▸ **Work instruction**
Run through the records and, wherever a line holds the word "total", return that line.

▸ **Provided entries**

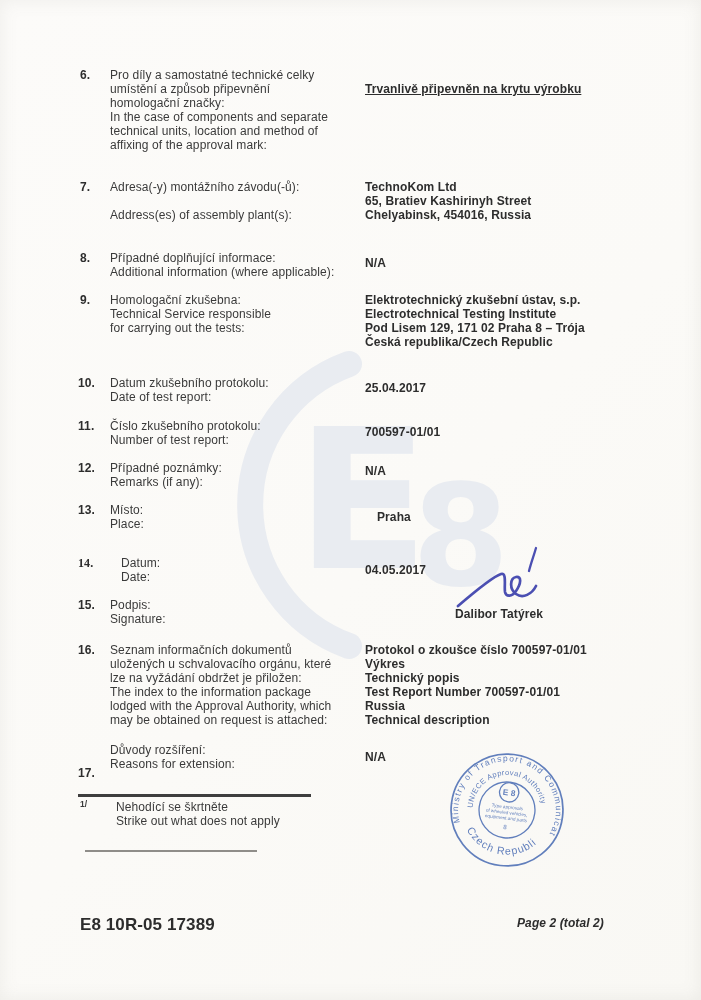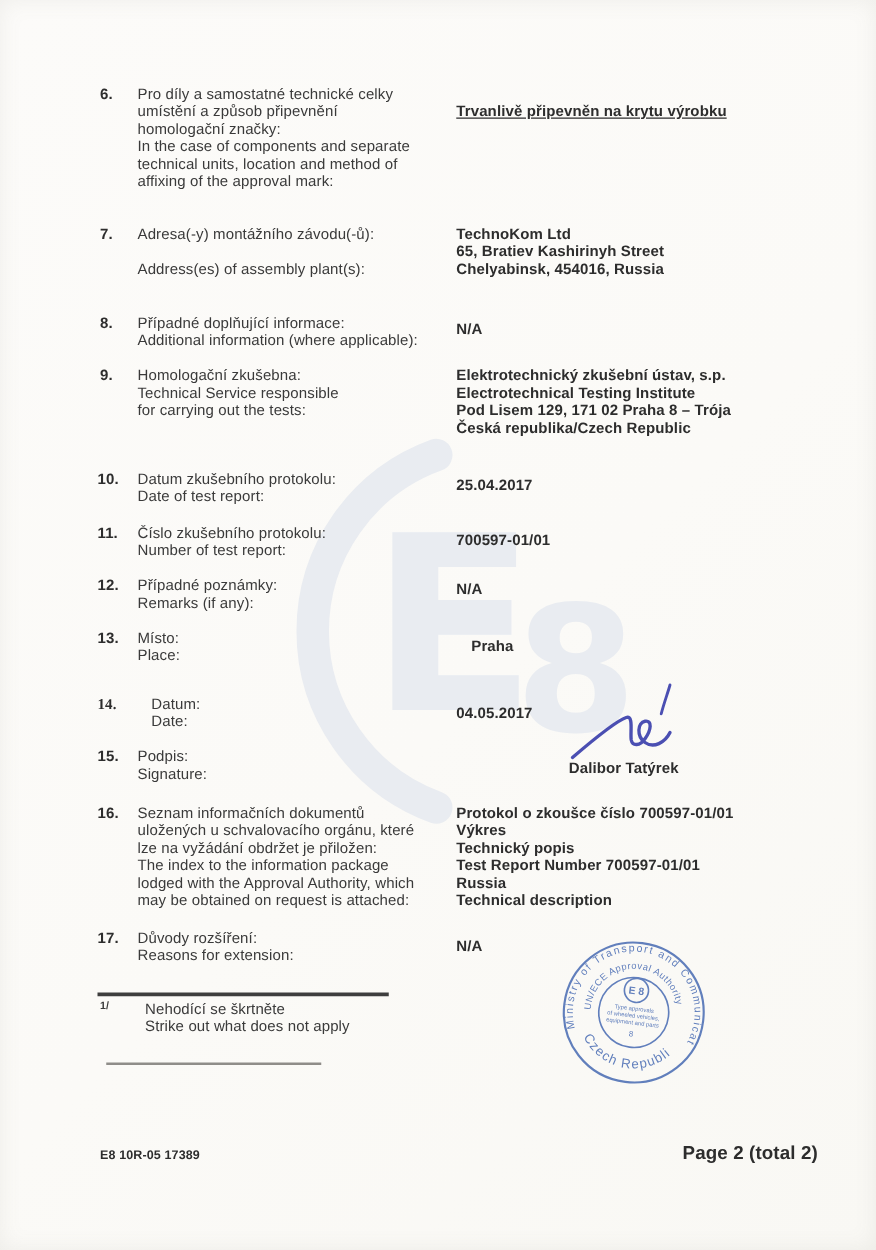--- a/index.html
+++ b/index.html
@@ -135,7 +135,7 @@
     <div>Technical description</div>
   </div>
 
-  <div class="blk num" style="left:78px; top:743px;">17.</div>
+  <div class="blk num" style="left:78px; top:766px;">17.</div>
   <div class="blk" style="left:110px; top:743px;">
     <div>Důvody rozšíření:</div>
     <div>Reasons for extension:</div>

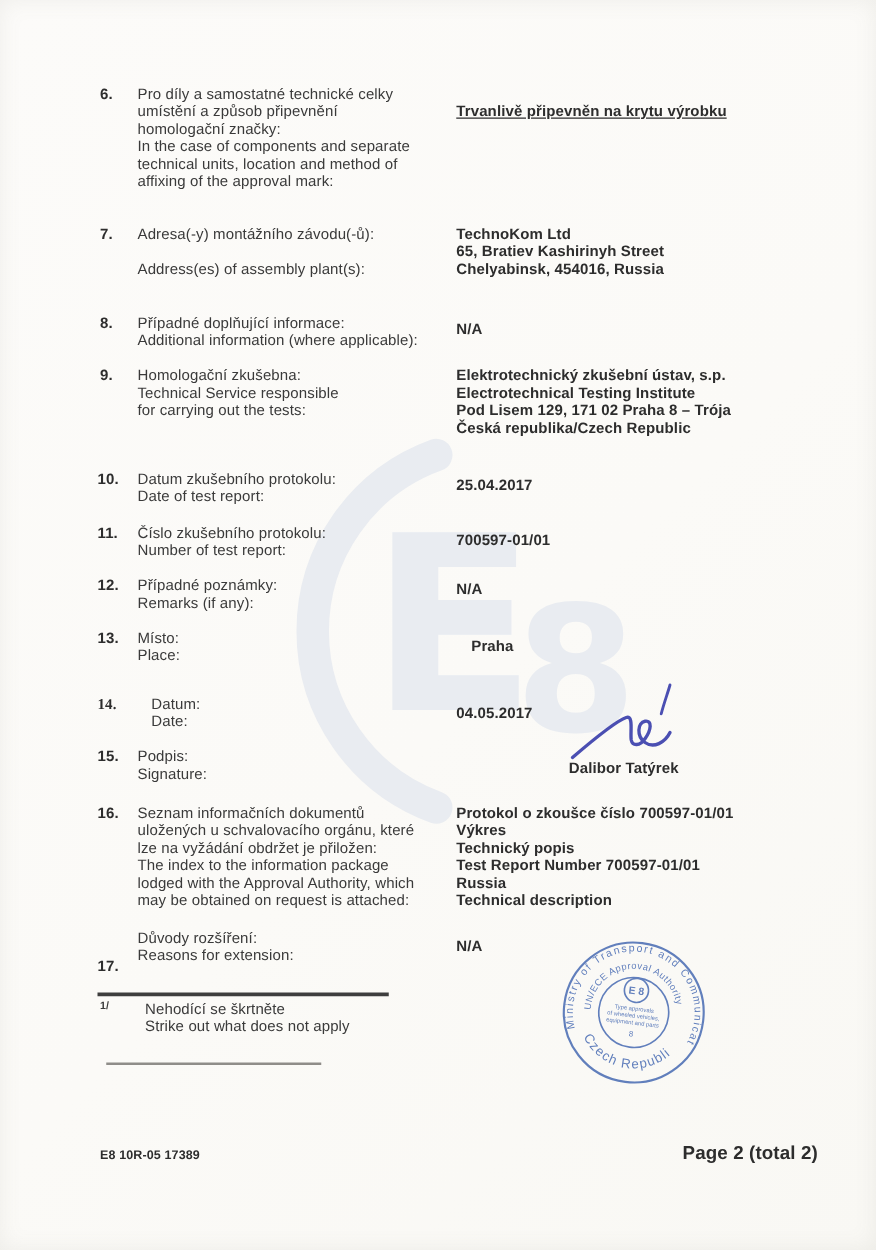--- a/index.html
+++ b/index.html
@@ -175,7 +175,7 @@
   </div>
   <div class="rule2"></div>
 
-  <div class="blk bold" style="left:80px; top:918px; font-size:10px;">E8 10R-05 17389</div>
+  <div class="blk bold" style="left:80px; top:918px; font-size:17px;">E8 10R-05 17389</div>
   <div class="blk bold" style="left:546px; top:916px; font-size:15px;">Page 2 (total 2)</div>
 
 </div>

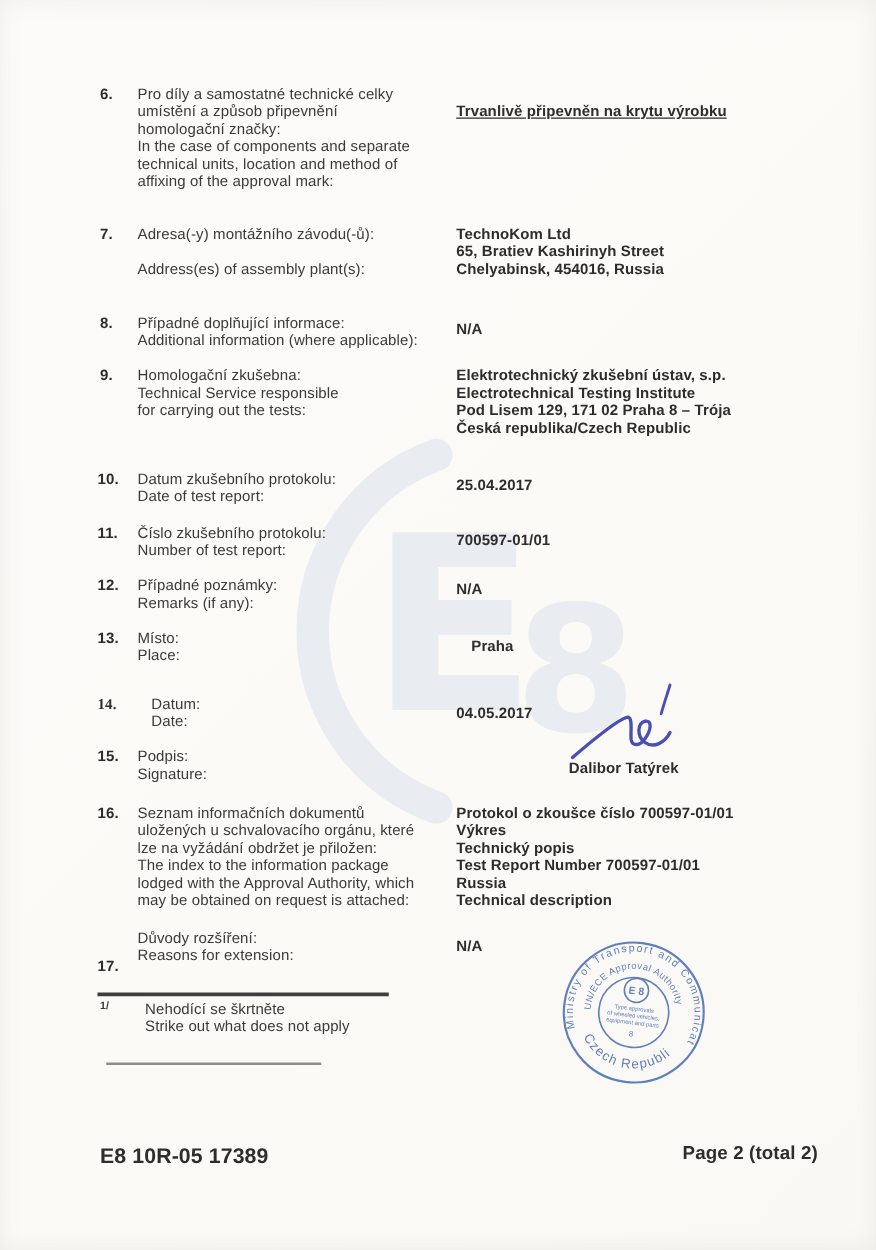--- a/index.html
+++ b/index.html
@@ -176,7 +176,7 @@
   <div class="rule2"></div>
 
   <div class="blk bold" style="left:80px; top:918px; font-size:17px;">E8 10R-05 17389</div>
-  <div class="blk bold" style="left:546px; top:916px; font-size:15px;">Page 2 (total 2)</div>
+  <div class="blk bold" style="left:517px; top:916px; font-size:12px;font-style:italic;">Page 2 (total 2)</div>
 
 </div>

▸ **Written response**
   <div class="blk bold" style="left:546px; top:916px; font-size:15px;">Page 2 (total 2)</div>
-  <div class="blk bold" style="left:546px; top:916px; font-size:15px;">Page 2 (total 2)</div>
+  <div class="blk bold" style="left:517px; top:916px; font-size:12px;font-style:italic;">Page 2 (total 2)</div>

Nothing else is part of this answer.